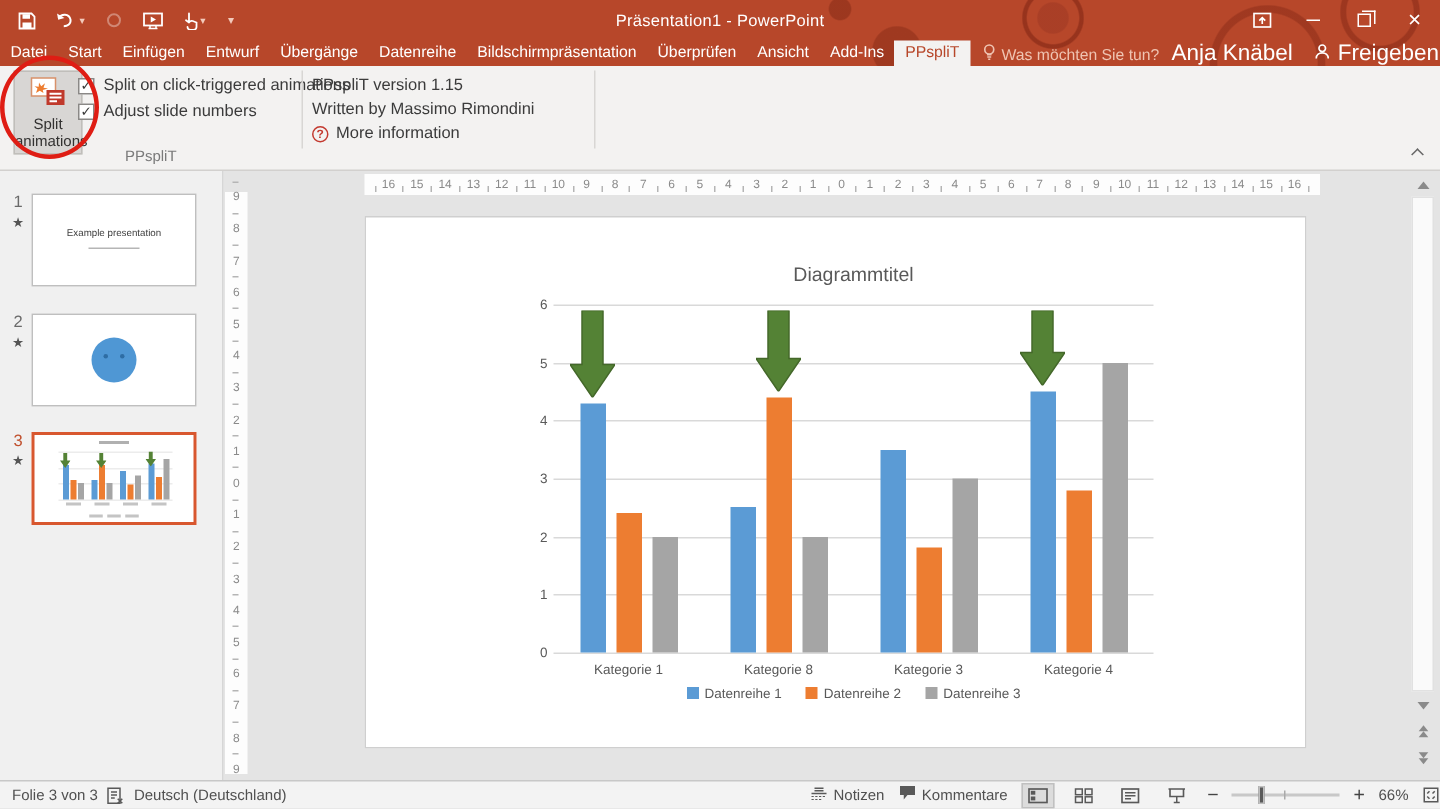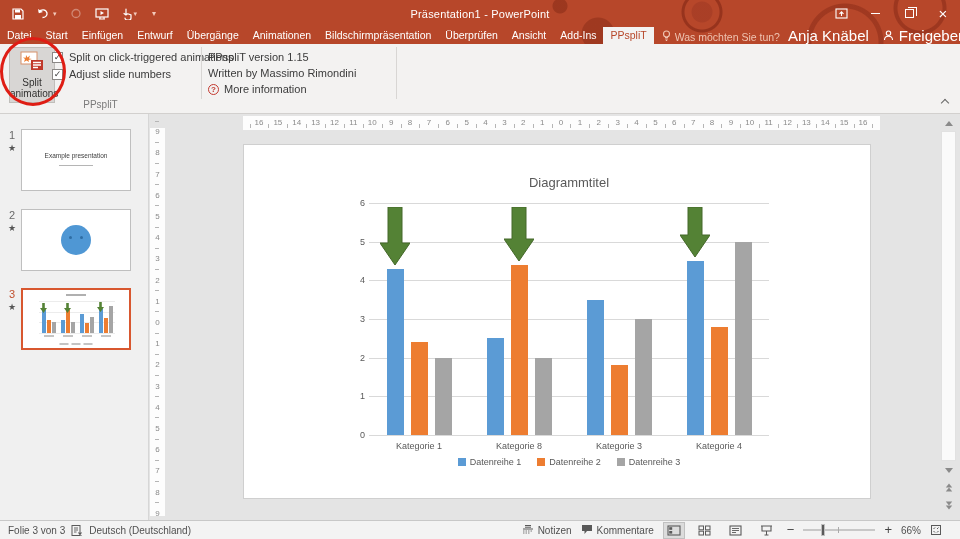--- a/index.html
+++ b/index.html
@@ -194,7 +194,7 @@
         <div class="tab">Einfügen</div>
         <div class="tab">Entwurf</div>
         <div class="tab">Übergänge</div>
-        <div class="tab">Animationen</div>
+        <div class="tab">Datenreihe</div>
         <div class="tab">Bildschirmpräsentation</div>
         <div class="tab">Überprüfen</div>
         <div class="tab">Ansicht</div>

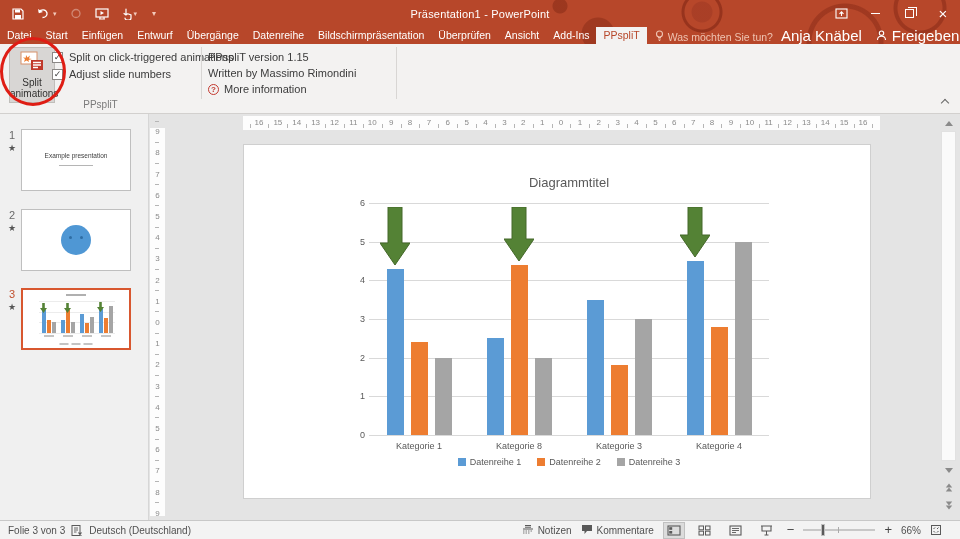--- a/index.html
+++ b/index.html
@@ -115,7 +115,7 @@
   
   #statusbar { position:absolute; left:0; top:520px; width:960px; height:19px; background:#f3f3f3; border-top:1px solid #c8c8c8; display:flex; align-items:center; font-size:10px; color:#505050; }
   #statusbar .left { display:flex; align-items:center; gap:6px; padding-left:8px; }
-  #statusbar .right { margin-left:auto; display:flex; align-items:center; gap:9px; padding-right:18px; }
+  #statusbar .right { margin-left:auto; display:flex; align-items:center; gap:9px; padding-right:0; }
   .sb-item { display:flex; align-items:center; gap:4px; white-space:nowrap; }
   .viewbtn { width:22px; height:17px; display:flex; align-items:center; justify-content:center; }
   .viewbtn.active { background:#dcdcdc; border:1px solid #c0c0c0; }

- _TASK INSTRUCTIONS_
Only one stretch of the data is wanted: the lines from the one with "-115,7 +115,7 @@" through the last, repeated exactly.

- _RESPONSE_
@@ -115,7 +115,7 @@
   
   #statusbar { position:absolute; left:0; top:520px; width:960px; height:19px; background:#f3f3f3; border-top:1px solid #c8c8c8; display:flex; align-items:center; font-size:10px; color:#505050; }
   #statusbar .left { display:flex; align-items:center; gap:6px; padding-left:8px; }
-  #statusbar .right { margin-left:auto; display:flex; align-items:center; gap:9px; padding-right:18px; }
+  #statusbar .right { margin-left:auto; display:flex; align-items:center; gap:9px; padding-right:0; }
   .sb-item { display:flex; align-items:center; gap:4px; white-space:nowrap; }
   .viewbtn { width:22px; height:17px; display:flex; align-items:center; justify-content:center; }
   .viewbtn.active { background:#dcdcdc; border:1px solid #c0c0c0; }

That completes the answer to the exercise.